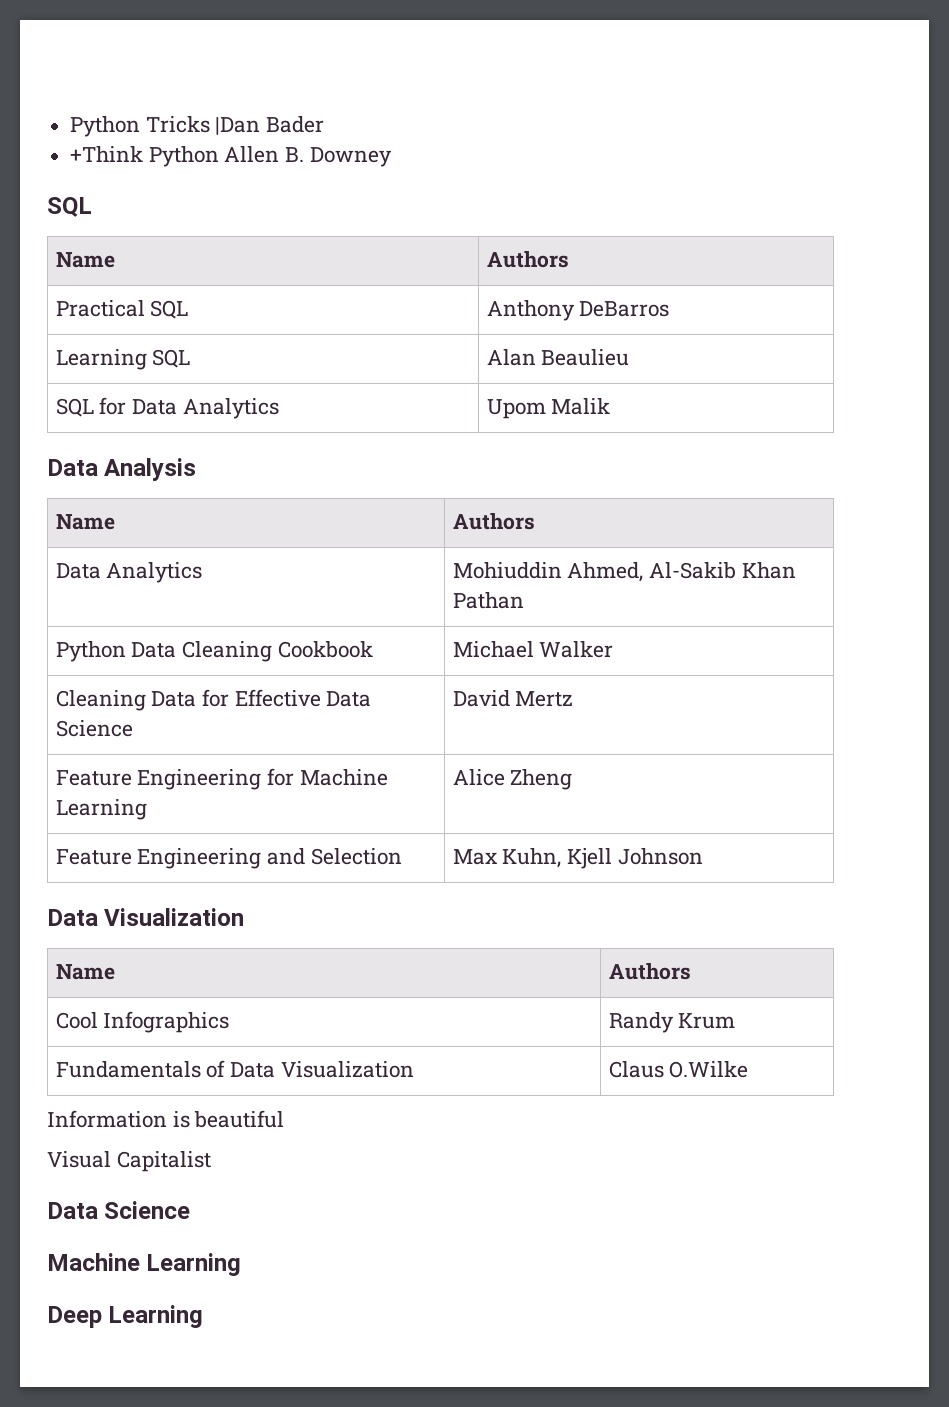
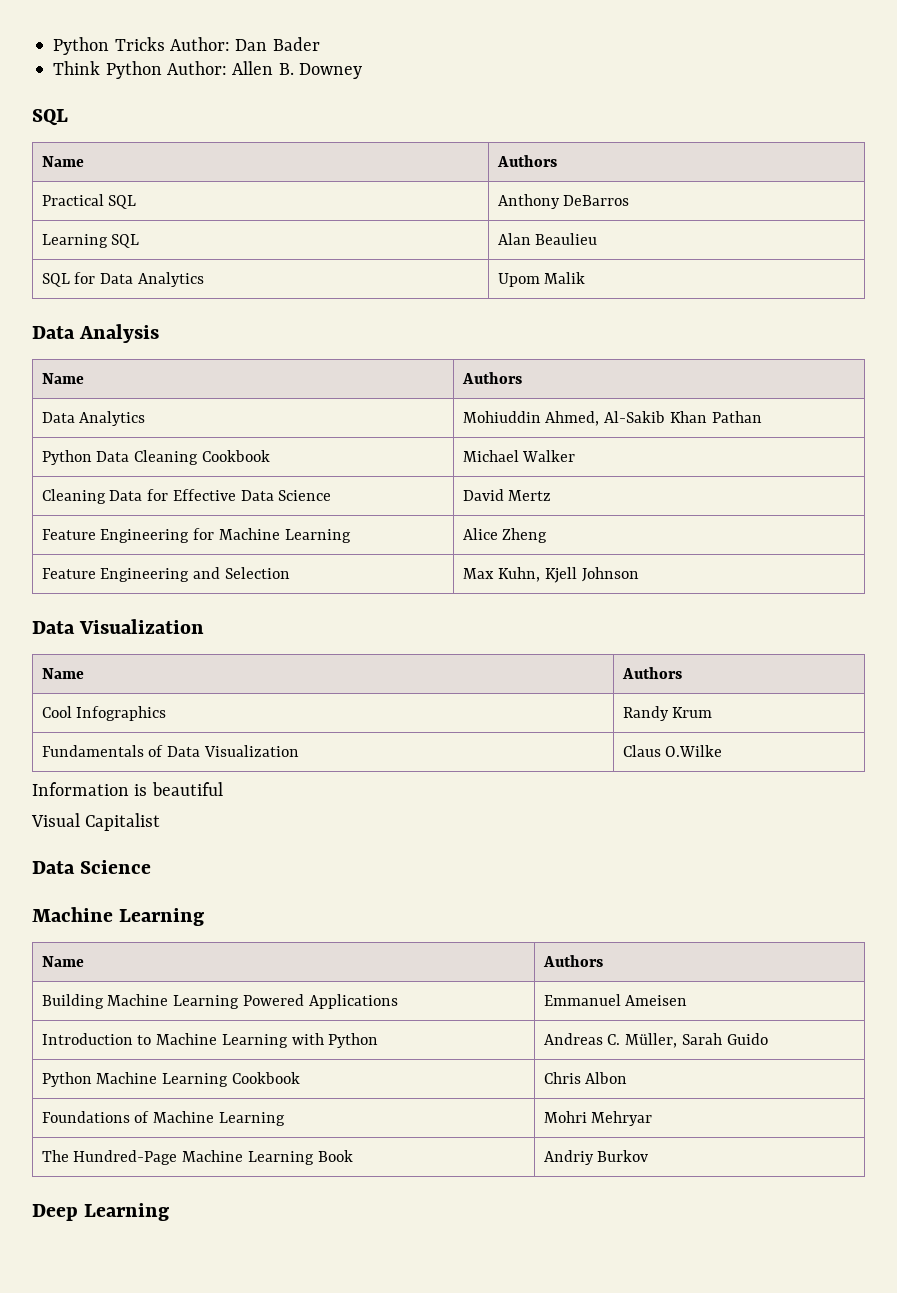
[215,117,261,135] |Dan -> [169,37,268,51] Author: Dan
[70,146,219,167] +Think Python -> [53,61,227,79] Think Python Author:
(242, 1264) none -> [41,956,84,967] [542,955,603,967] [41,994,398,1009] [543,994,688,1006] [41,1033,379,1048] [543,1033,768,1048] [41,1072,300,1087] [543,1072,628,1084] [41,1111,285,1126] [543,1111,653,1126] [41,1150,353,1165] [543,1150,649,1165] // Name | Authors // Building Machine Learning Powered Applications | Emmanuel Ameisen // Introduction to Machine Learning with Python | Andreas C. Müller, Sarah Guido // Python Machine Learning Cookbook | Chris Albon // Foundations of Machine Learning | Mohri Mehryar // The Hundred-Page Machine Learning Book | Andriy Burkov

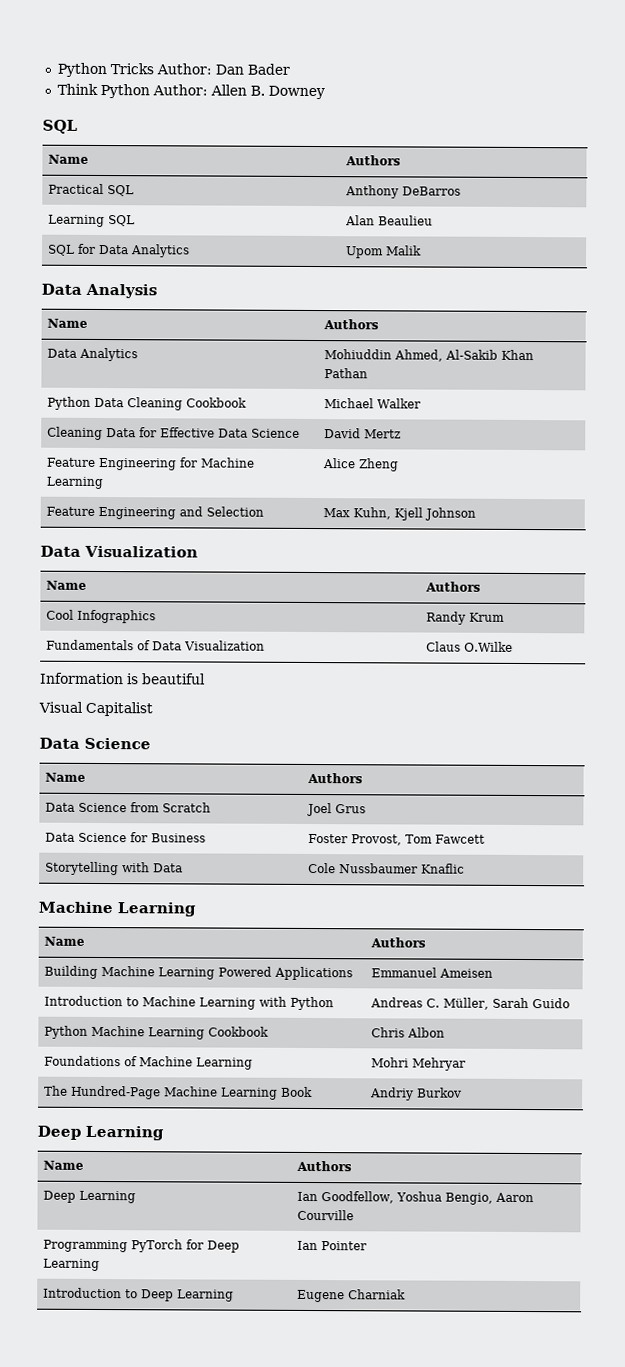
(152, 867) none -> [45,772,87,782] [307,772,364,784] [45,802,212,813] [306,802,367,817] [45,832,207,843] [308,833,486,846] [45,861,184,876] [308,862,466,874] // Name | Authors // Data Science from Scratch | Joel Grus // Data Science for Business | Foster Provost, Tom Fawcett // Storytelling with Data | Cole Nussbaumer Knaflic
(170, 1212) none -> [43,1160,85,1170] [296,1160,353,1172] [43,1190,137,1204] [297,1191,535,1205] [297,1209,355,1221] [43,1239,241,1253] [43,1258,101,1272] [297,1240,368,1251] [43,1287,235,1302] [297,1289,407,1303] // Name | Authors // Deep Learning | Ian Goodfellow, Yoshua Bengio, Aaron Courville // Programming PyTorch for Deep Learning | Ian Pointer // Introduction to Deep Learning | Eugene Charniak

.....

Task goal: Omitting all pictures, set the listing down exactly.

Expected answer:
[215,117,261,135] |Dan -> [169,37,268,51] Author: Dan
[70,146,219,167] +Think Python -> [53,61,227,79] Think Python Author:
(242, 1264) none -> [41,956,84,967] [542,955,603,967] [41,994,398,1009] [543,994,688,1006] [41,1033,379,1048] [543,1033,768,1048] [41,1072,300,1087] [543,1072,628,1084] [41,1111,285,1126] [543,1111,653,1126] [41,1150,353,1165] [543,1150,649,1165] // Name | Authors // Building Machine Learning Powered Applications | Emmanuel Ameisen // Introduction to Machine Learning with Python | Andreas C. Müller, Sarah Guido // Python Machine Learning Cookbook | Chris Albon // Foundations of Machine Learning | Mohri Mehryar // The Hundred-Page Machine Learning Book | Andriy Burkov

(152, 867) none -> [45,772,87,782] [307,772,364,784] [45,802,212,813] [306,802,367,817] [45,832,207,843] [308,833,486,846] [45,861,184,876] [308,862,466,874] // Name | Authors // Data Science from Scratch | Joel Grus // Data Science for Business | Foster Provost, Tom Fawcett // Storytelling with Data | Cole Nussbaumer Knaflic
(170, 1212) none -> [43,1160,85,1170] [296,1160,353,1172] [43,1190,137,1204] [297,1191,535,1205] [297,1209,355,1221] [43,1239,241,1253] [43,1258,101,1272] [297,1240,368,1251] [43,1287,235,1302] [297,1289,407,1303] // Name | Authors // Deep Learning | Ian Goodfellow, Yoshua Bengio, Aaron Courville // Programming PyTorch for Deep Learning | Ian Pointer // Introduction to Deep Learning | Eugene Charniak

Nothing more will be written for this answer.